AWS Big Data Blog
Modernize Apache Spark workflows using Spark Connect on Amazon EMR on Amazon EC2
Apache Spark Connect, introduced in Spark 3.4, enhances the Spark ecosystem by offering a client-server architecture that separates the Spark runtime from the client application. Spark Connect enables more flexible and efficient interactions with Spark clusters, particularly in scenarios where direct access to cluster resources is limited or impractical.
A key use case for Spark Connect on Amazon EMR is to be able to connect directly from your local development environments to Amazon EMR clusters. By using this decoupled approach, you can write and test Spark code on your laptop while using Amazon EMR clusters for execution. This capability reduces development time and simplifies data processing with Spark on Amazon EMR.

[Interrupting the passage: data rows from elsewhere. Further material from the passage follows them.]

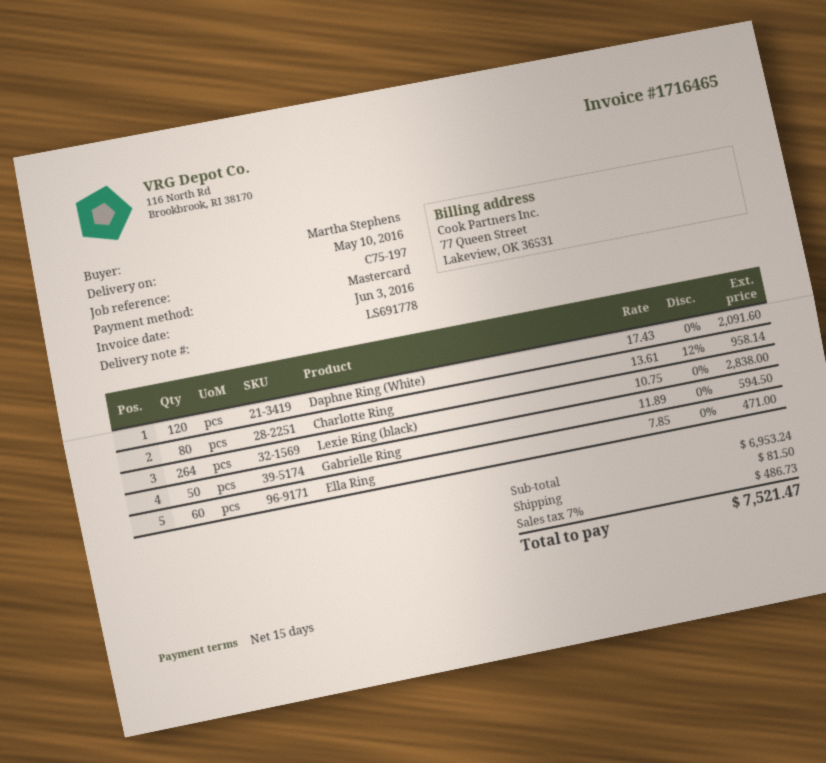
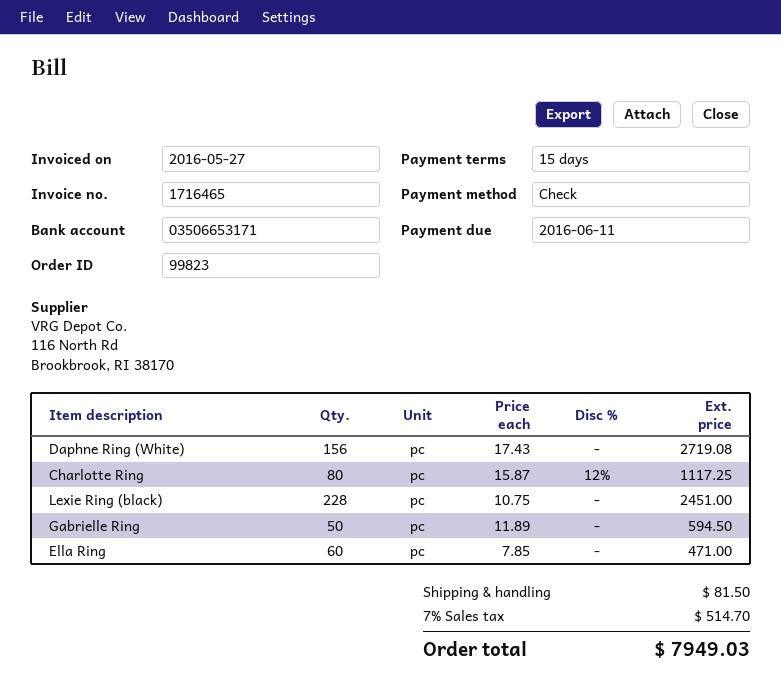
invoice date: 2016-06-03 -> 2016-05-27
payment method: Mastercard -> cheque
Daphne Ring (White): 120 x 17.43 = 2091.60 -> 156 x 17.43 = 2719.08
Charlotte Ring: 80 x 13.61 - 12% = 958.14 -> 80 x 15.87 - 12% = 1117.25
Lexie Ring (black): 264 x 10.75 = 2838.00 -> 228 x 10.75 = 2451.00
tax: 7% = 486.73 -> 7% = 514.70
total: 7521.47 -> 7949.03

In this post, we demonstrate how to implement Apache Spark Connect on Amazon EMR on Amazon Elastic Compute Cloud (Amazon EC2) to build decoupled data processing applications. We show how to set up and configure Spark Connect securely, so you can develop and test Spark applications locally while executing them on remote Amazon EMR clusters.
Solution architecture
The architecture centers on an Amazon EMR cluster with two node types. The primary node hosts both the Spark Connect API endpoint and Spark Core components, serving as the gateway for client connections. The core node provides additional compute capacity for distributed processing. Although this solution demonstrates the architecture with two nodes for simplicity, it scales to support multiple core and task nodes based on workload requirements.

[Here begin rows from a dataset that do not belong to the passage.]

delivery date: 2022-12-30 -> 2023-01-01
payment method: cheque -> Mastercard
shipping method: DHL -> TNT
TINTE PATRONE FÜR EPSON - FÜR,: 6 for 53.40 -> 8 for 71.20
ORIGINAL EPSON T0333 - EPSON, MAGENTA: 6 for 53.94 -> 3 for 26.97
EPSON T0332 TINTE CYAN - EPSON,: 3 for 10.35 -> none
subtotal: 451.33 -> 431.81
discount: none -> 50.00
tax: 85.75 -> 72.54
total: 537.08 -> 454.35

In Apache Spark Connect version 4.x, TLS/SSL network encryption is not inherently supported. We show you how to implement secure communications by deploying an Amazon EMR cluster with Spark Connect on Amazon EC2 using an Application Load Balancer (ALB) with TLS termination as the secure interface. This approach enables encrypted data transmission between Spark Connect clients and Amazon Virtual Private Cloud (Amazon VPC) resources.
The operational flow is as follows:
- Bootstrap script – During Amazon EMR initialization, the primary node fetches and executes the
start-spark-connect.shfile from Amazon Simple Storage Service (Amazon S3). This script starts the Spark Connect server. - Server availability – When the bootstrap process is complete, the Spark Server enters a waiting state, ready to accept incoming connections. The Spark Connect API endpoint becomes available on the configured port (typically 15002), listening for gRPC connection from remote clients.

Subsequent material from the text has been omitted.